(ENTRIES SHOWN Opens)

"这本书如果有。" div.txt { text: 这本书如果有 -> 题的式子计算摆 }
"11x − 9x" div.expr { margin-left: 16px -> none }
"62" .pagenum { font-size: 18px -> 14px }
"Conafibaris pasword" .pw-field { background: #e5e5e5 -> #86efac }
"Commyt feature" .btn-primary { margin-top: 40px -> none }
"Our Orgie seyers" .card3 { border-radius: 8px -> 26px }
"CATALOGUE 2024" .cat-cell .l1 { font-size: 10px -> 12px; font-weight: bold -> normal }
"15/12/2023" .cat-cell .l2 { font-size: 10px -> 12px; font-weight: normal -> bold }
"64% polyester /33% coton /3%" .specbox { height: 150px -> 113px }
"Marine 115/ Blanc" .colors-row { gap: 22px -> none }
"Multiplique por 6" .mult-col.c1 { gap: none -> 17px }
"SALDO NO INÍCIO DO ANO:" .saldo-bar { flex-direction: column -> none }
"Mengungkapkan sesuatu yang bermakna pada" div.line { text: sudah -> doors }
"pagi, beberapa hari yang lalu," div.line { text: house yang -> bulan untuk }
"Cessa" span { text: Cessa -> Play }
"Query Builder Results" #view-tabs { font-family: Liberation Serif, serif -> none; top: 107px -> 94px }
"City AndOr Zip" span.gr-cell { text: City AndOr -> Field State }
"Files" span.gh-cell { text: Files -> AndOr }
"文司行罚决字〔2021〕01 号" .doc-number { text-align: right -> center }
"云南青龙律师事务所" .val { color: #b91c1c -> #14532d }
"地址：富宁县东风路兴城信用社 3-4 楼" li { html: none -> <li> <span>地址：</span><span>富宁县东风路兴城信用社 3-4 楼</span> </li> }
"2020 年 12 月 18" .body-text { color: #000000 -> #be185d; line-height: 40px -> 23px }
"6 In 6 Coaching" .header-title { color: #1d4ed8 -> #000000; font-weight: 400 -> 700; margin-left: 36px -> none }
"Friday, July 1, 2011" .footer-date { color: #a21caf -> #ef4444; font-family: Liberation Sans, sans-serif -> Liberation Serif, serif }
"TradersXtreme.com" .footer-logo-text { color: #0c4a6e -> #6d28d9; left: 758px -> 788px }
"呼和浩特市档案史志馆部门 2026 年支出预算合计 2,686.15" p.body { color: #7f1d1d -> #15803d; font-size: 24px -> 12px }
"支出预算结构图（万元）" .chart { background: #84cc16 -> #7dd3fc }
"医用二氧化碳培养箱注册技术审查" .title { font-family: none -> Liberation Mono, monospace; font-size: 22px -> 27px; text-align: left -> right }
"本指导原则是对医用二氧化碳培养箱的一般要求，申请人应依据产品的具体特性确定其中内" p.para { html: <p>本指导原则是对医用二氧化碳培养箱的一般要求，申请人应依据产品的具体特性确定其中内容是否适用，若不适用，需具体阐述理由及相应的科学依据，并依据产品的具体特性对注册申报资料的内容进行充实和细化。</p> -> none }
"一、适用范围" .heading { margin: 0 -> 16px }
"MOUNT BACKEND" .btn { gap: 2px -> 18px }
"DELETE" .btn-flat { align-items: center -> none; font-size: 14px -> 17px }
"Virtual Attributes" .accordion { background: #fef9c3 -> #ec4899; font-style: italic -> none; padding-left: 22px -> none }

(ENTRIES SHOWN Closes)

Transcribe each record exactly as it is written above.

• OUTPUT BELOW:
"这本书如果有。" div.txt { text: 这本书如果有 -> 题的式子计算摆 }
"11x − 9x" div.expr { margin-left: 16px -> none }
"62" .pagenum { font-size: 18px -> 14px }
"Conafibaris pasword" .pw-field { background: #e5e5e5 -> #86efac }
"Commyt feature" .btn-primary { margin-top: 40px -> none }
"Our Orgie seyers" .card3 { border-radius: 8px -> 26px }
"CATALOGUE 2024" .cat-cell .l1 { font-size: 10px -> 12px; font-weight: bold -> normal }
"15/12/2023" .cat-cell .l2 { font-size: 10px -> 12px; font-weight: normal -> bold }
"64% polyester /33% coton /3%" .specbox { height: 150px -> 113px }
"Marine 115/ Blanc" .colors-row { gap: 22px -> none }
"Multiplique por 6" .mult-col.c1 { gap: none -> 17px }
"SALDO NO INÍCIO DO ANO:" .saldo-bar { flex-direction: column -> none }
"Mengungkapkan sesuatu yang bermakna pada" div.line { text: sudah -> doors }
"pagi, beberapa hari yang lalu," div.line { text: house yang -> bulan untuk }
"Cessa" span { text: Cessa -> Play }
"Query Builder Results" #view-tabs { font-family: Liberation Serif, serif -> none; top: 107px -> 94px }
"City AndOr Zip" span.gr-cell { text: City AndOr -> Field State }
"Files" span.gh-cell { text: Files -> AndOr }
"文司行罚决字〔2021〕01 号" .doc-number { text-align: right -> center }
"云南青龙律师事务所" .val { color: #b91c1c -> #14532d }
"地址：富宁县东风路兴城信用社 3-4 楼" li { html: none -> <li> <span>地址：</span><span>富宁县东风路兴城信用社 3-4 楼</span> </li> }
"2020 年 12 月 18" .body-text { color: #000000 -> #be185d; line-height: 40px -> 23px }
"6 In 6 Coaching" .header-title { color: #1d4ed8 -> #000000; font-weight: 400 -> 700; margin-left: 36px -> none }
"Friday, July 1, 2011" .footer-date { color: #a21caf -> #ef4444; font-family: Liberation Sans, sans-serif -> Liberation Serif, serif }
"TradersXtreme.com" .footer-logo-text { color: #0c4a6e -> #6d28d9; left: 758px -> 788px }
"呼和浩特市档案史志馆部门 2026 年支出预算合计 2,686.15" p.body { color: #7f1d1d -> #15803d; font-size: 24px -> 12px }
"支出预算结构图（万元）" .chart { background: #84cc16 -> #7dd3fc }
"医用二氧化碳培养箱注册技术审查" .title { font-family: none -> Liberation Mono, monospace; font-size: 22px -> 27px; text-align: left -> right }
"本指导原则是对医用二氧化碳培养箱的一般要求，申请人应依据产品的具体特性确定其中内" p.para { html: <p>本指导原则是对医用二氧化碳培养箱的一般要求，申请人应依据产品的具体特性确定其中内容是否适用，若不适用，需具体阐述理由及相应的科学依据，并依据产品的具体特性对注册申报资料的内容进行充实和细化。</p> -> none }
"一、适用范围" .heading { margin: 0 -> 16px }
"MOUNT BACKEND" .btn { gap: 2px -> 18px }
"DELETE" .btn-flat { align-items: center -> none; font-size: 14px -> 17px }
"Virtual Attributes" .accordion { background: #fef9c3 -> #ec4899; font-style: italic -> none; padding-left: 22px -> none }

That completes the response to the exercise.